Finance Minister Asad Umar launched these regulations, hoping that these would help revolutionise the economy. The new regulations of Electronic Money Institutions have been prepared with technical assistance of the World Bank.
This is for the first time that non-banking entities have been permitted to provide money services without contacting with the banks, said State Bank of Pakistan (SBP) Deputy Governor Jameel Ahmad. Ahmad said that enhancing cyber resilience was the first priority of the regulator.
The deputy governor said that by 2020 the central bank will also issue digital currency aimed at reducing corruption and inefficiency.
It is estimated that the informal economy is almost equal to the size of Pakistan’s formal economy, currently estimated below $280 billion. The government also faces the issue of money laundering and terrorism financing and these regulations are expected to address this challenge as well.
The e-money regulations also cover other regulatory requirements including outsourcing activities, AML/CFT, consumer protection, complaint handling mechanism, oversight and regulatory reporting, said SBP Payment Systems Department Director Sohail Javaad.
Javaad said that there will be mandatory screening of the clients by the e-money institutions to comply with the United Nations Security Council’s anti-terrorism related resolutions. The service providers will have to ensure minimum Rs200 million capital for up to Rs4 billion worth of transactions. They will be allowed to invest 50% of their last three months outstanding amounts in the government securities.
The clients will be allowed to withdraw only up to Rs10,000 per day aimed at promoting digitisation.
The digitisation of the economy will help break the elite capture of the economy, said Umar. He said that so far people having connections in the Q Block - the seat of the finance ministry, and the SBP were making money by blocking innovations. A recent report of the World Bank says that four classes - the industrialists, civil servants, landlords and the military have captured Pakistan’s economy.
The e-money will ensure fundamental transformation of the economy and digital guys would soon start eating lunch of conventional bankers, said the finance minister.

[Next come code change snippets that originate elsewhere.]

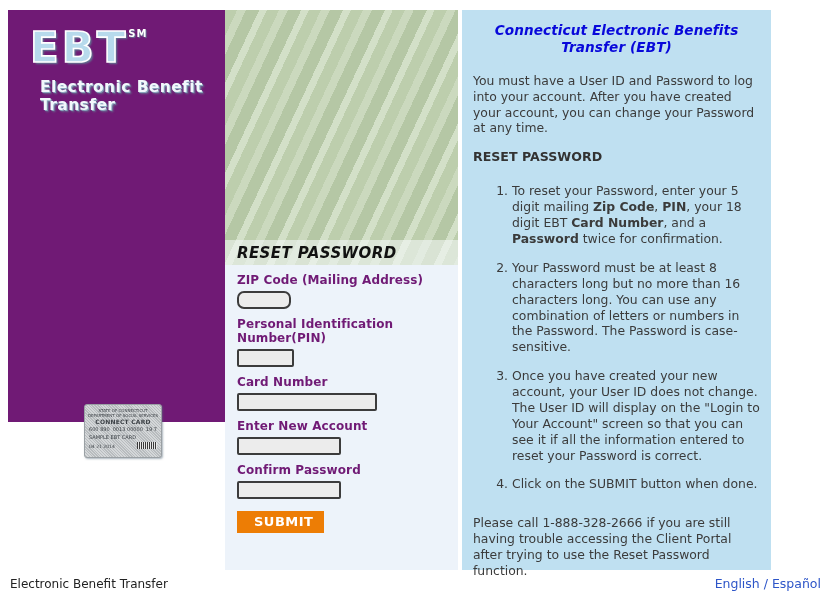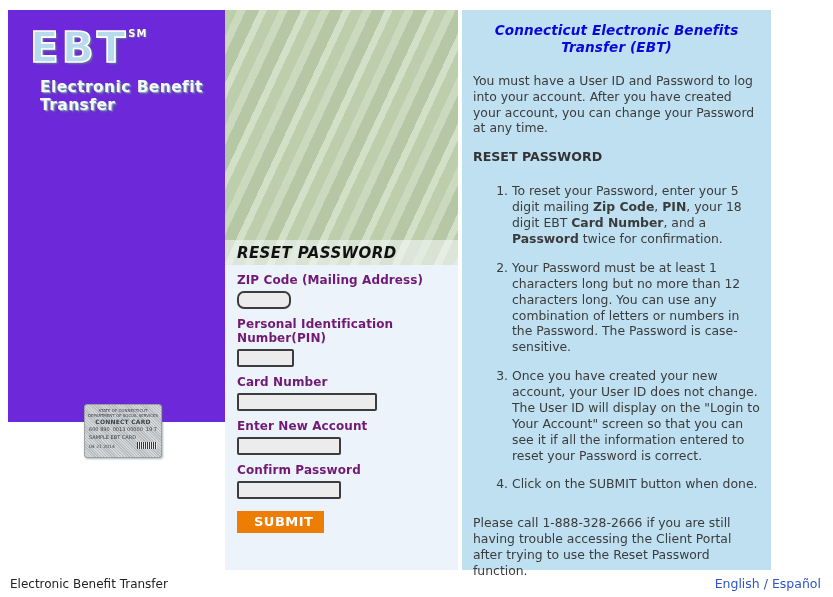--- a/index.html
+++ b/index.html
@@ -6,21 +6,21 @@
   html,body { background:#ffffff; }
   body {
     width:833px; height:597px; position:relative;
     font-family:"DejaVu Sans","Liberation Sans",sans-serif;
     overflow:hidden;
   }
 
   
   .sidebar {
     position:absolute; left:8px; top:10px; width:217px; height:412px;
-    background:#6d28d9;
+    background:#701a75;
   }
   .logo-wrap { padding:16px 0 0 22px; }
   .ebt-logo {
     display:inline-block;
     font-size:42px; font-weight:bold; letter-spacing:3px; line-height:44px;
     color:#b7daec;
     -webkit-text-stroke:1.6px #ffffff;
     text-shadow:2px 2px 2px rgba(96,125,148,0.95);
   }
   .ebt-sup {
@@ -197,21 +197,21 @@
 
 <div class="info">
   <div class="info-title">Connecticut Electronic Benefits Transfer (EBT)</div>
 
   <p class="intro">You must have a User ID and Password to log into your account. After you have created your account, you can change your Password at any time.</p>
 
   <div class="section-heading">RESET PASSWORD</div>
 
   <ol class="steps">
     <li><span>To reset your Password, enter your 5 digit mailing </span><b>Zip Code</b><span>, </span><b>PIN</b><span>, your 18 digit EBT </span><b>Card Number</b><span>, and a </span><b>Password</b><span> twice for confirmation.</span></li>
-    <li><span>Your Password must be at least 1 characters long but no more than 12 characters long. You can use any combination of letters or numbers in the Password. The Password is case-sensitive.</span></li>
+    <li><span>Your Password must be at least 8 characters long but no more than 16 characters long. You can use any combination of letters or numbers in the Password. The Password is case-sensitive.</span></li>
     <li><span>Once you have created your new account, your User ID does not change. The User ID will display on the "Login to Your Account" screen so that you can see it if all the information entered to reset your Password is correct.</span></li>
     <li><span>Click on the SUBMIT button when done.</span></li>
   </ol>
 
   <p class="help-text">Please call 1-888-328-2666 if you are still having trouble accessing the Client Portal after trying to use the Reset Password function.</p>
 
   <div class="quick-link-row">
     <a class="quick-link" href="#">Forgotten User ID</a>
     <span class="goto-icon">↘</span>
   </div>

He cautioned that the central bank should be careful about cybercrimes and ensure full protection of the electronic systems.
The finance minister also urged the central bank to review its policy of confidentiality of the clients of the banks. A thief should not have the privilege of confidentiality, he added.
Umar also said that the e-money institutions will complement the efforts of the government in creating an enabling environment to empower stakeholders in trade and commerce. This will help businesses improve their productivity and contribute towards positioning the nation for global competition, he added.
The finance minister said that the government was determined to transform the country into a knowledge economy by making information technology one of the top contributors in Pakistan’s economy and job creation besides producing world-class knowledge workers in sync with international market trends.
The finance minister termed the launching of electronic money institutions as a game changer for promoting e-commerce and digital economy in the country.
In his address, Ahmad shared the SBP’s initiatives in transforming itself into a modern, digital and fully technology oriented central bank. These landmark regulations are a testament of SBP’s commitment towards openness, adoption of technology and digitisation of our financial system, he added.
Ahmad said that SBP had issued the regulations for branchless banking about a decade ago that enabled the entry of telecommunication companies into the arena of banking and payments.
The prime objective of branchless banking was to enable the delivery of financial services using telco-based agent network. Over the past few years, branchless banking providers have evolved well and are now offering financial services to a large segment of our population.
Published in The Express Tribune, April 2nd, 2019.